- Relator(a)
- Ministro Herman Benjamin
- Órgão julgador
- Segunda Turma
- Data do julgamento
- 09/11/2021
- Data de publicação
- 10/12/2021
STJ – Acórdão, Rel. Ministro Herman Benjamin, Segunda Turma, j. 09/11/2021, p. 10/12/2021
PROCESSUAL CIVIL E TRIBUTÁRIO. AGRAVO INTERNO NO AGRAVO EM RECURSO ESPECIAL. IPTU. RESPONSABILIDADE DO FIDUCIANTE. ANÁLISE DE MATÉRIA CONSTITUCIONAL. IMPOSSIBILIDADE. 1. Trata-se de Agravo Interno contra decisão da Presidência do Superior Tribunal de Justiça que conheceu do Agravo para não conhecer do Recurso Especial, por incidência das Súmulas 282, 284 e 356/STF, além do caráter eminentemente constitucional da demanda. 2. Em que pese o Supremo Tribunal Federal ter decidido ser infraconstitucional "a controvérsia relativa à legitimidade passiva do credor fiduciário para figurar em execução fiscal de imposto sobre a propriedade predial e territorial urbana - IPTU incidente sobre imóvel objeto de alienação fiduciária" (RE 1.320.059 -Tema 1039/STF), o Recurso não merece prosseguimento. 3. O Recurso Especial, de fundamentação vinculada, exige a indicação do dispositivo legal que teria sido violado ou objeto de interpretação divergente e a exposição, de forma clara e individualizada, das razões de reforma do acórdão recorrido, sob pena de incidência, por analogia, da Súmula 284/STF. 4. Os arts. 1.359 e 1.360 do CC e os art. 117, II, e 123 do CTN não foram analisados pela instância de origem, tampouco se opuseram Embargos Declaratórios para suprir eventual omissão.
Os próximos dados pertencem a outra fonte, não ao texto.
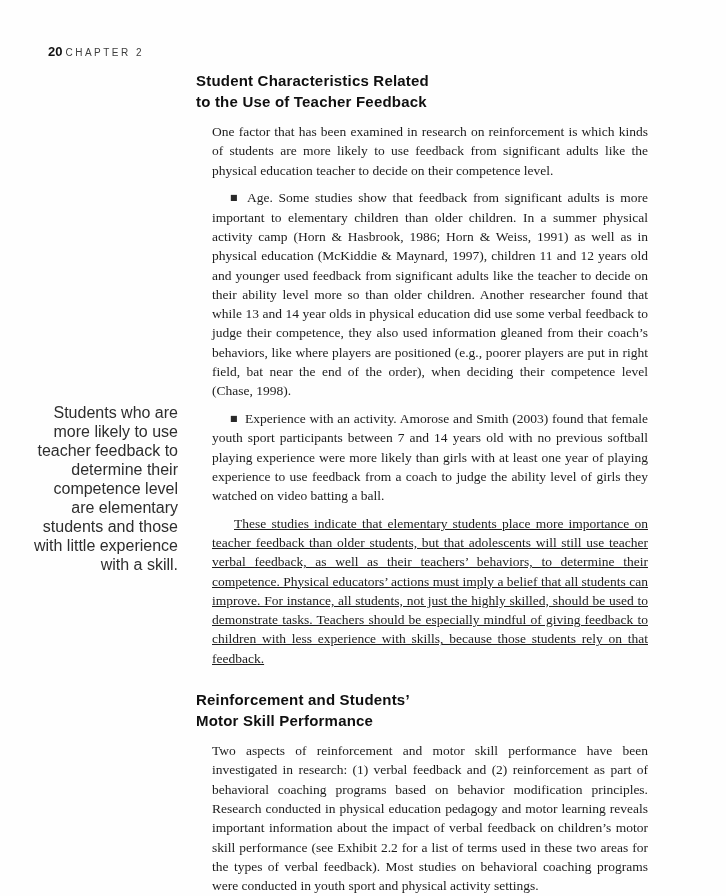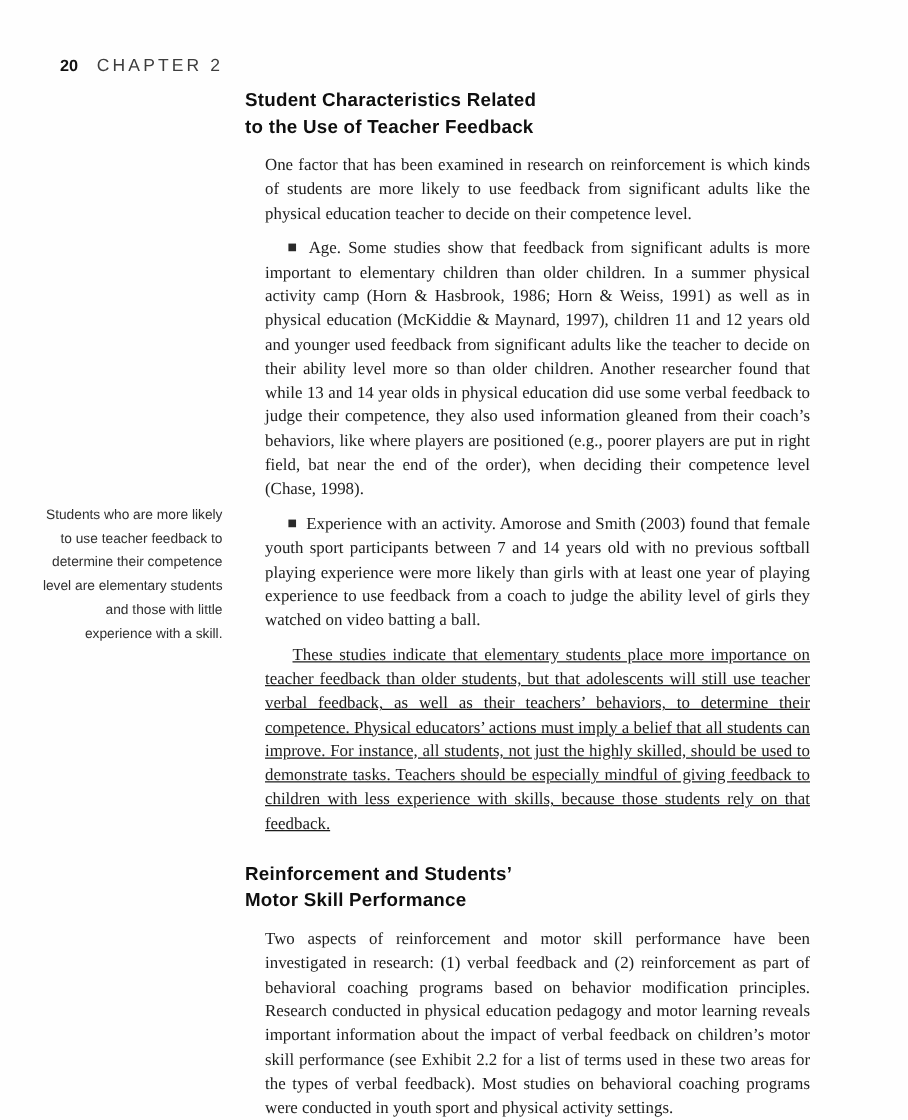"20" .running-head { gap: 15px -> 3px }
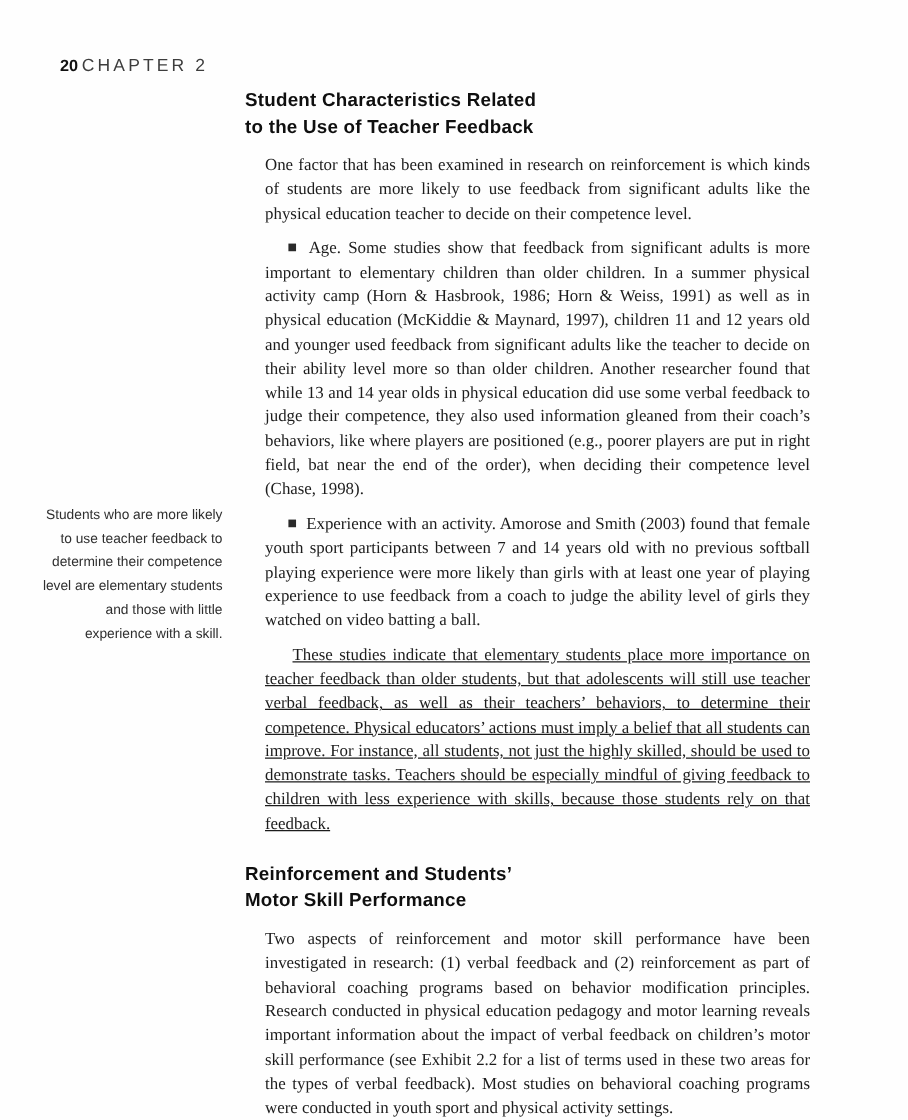"CHAPTER 2" .chapter-label { font-size: 14px -> 10px }
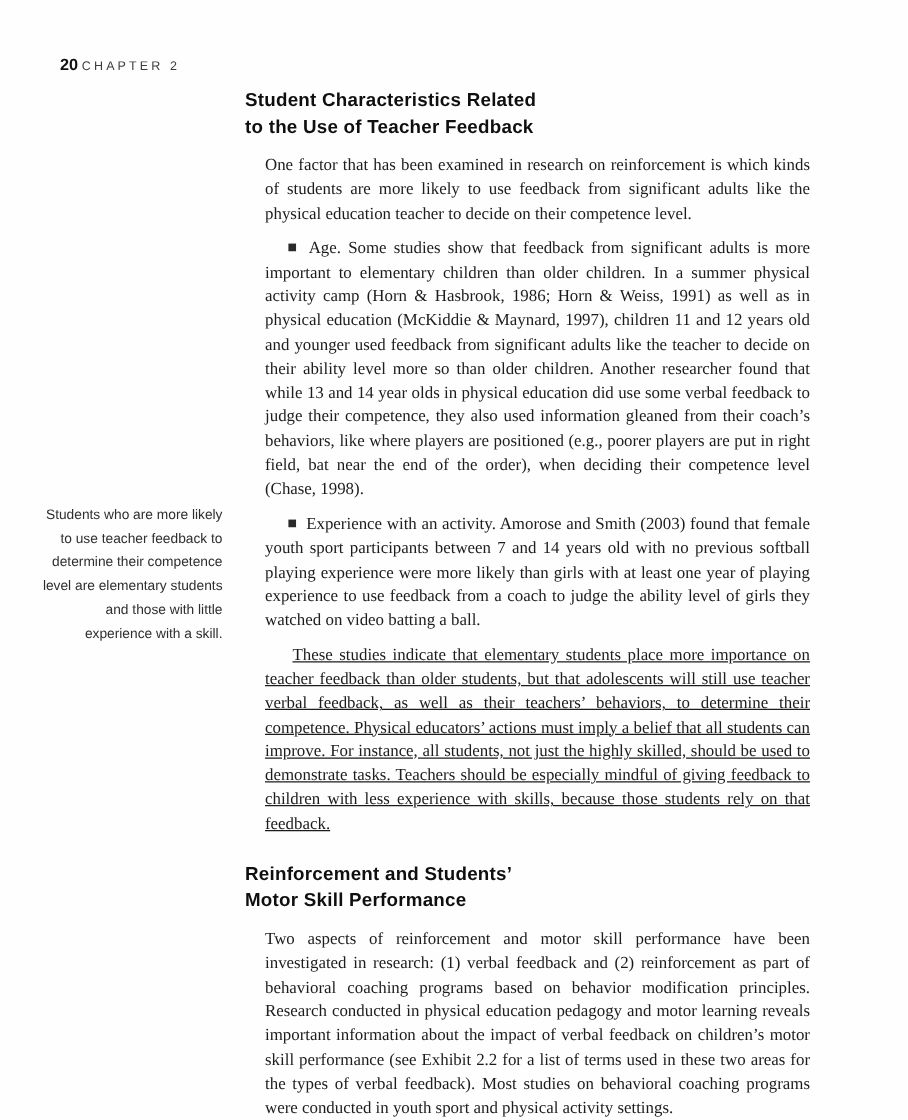"Students who are more likely" .fp-text { font-size: 11px -> 16px }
Ausente, portanto, o requisito do prequestionamento, o que atrai, por analogia, o óbice da Súmula 282/STF: "É inadmissível o recurso extraordinário, quando não ventilada, na decisão recorrida, a questão federal suscitada". 5. Agravo Interno não provido. (AgInt no AREsp n. 1.844.751/SP, relator Ministro Herman Benjamin, Segunda Turma, julgado em 9/11/2021, DJe de 10/12/2021.)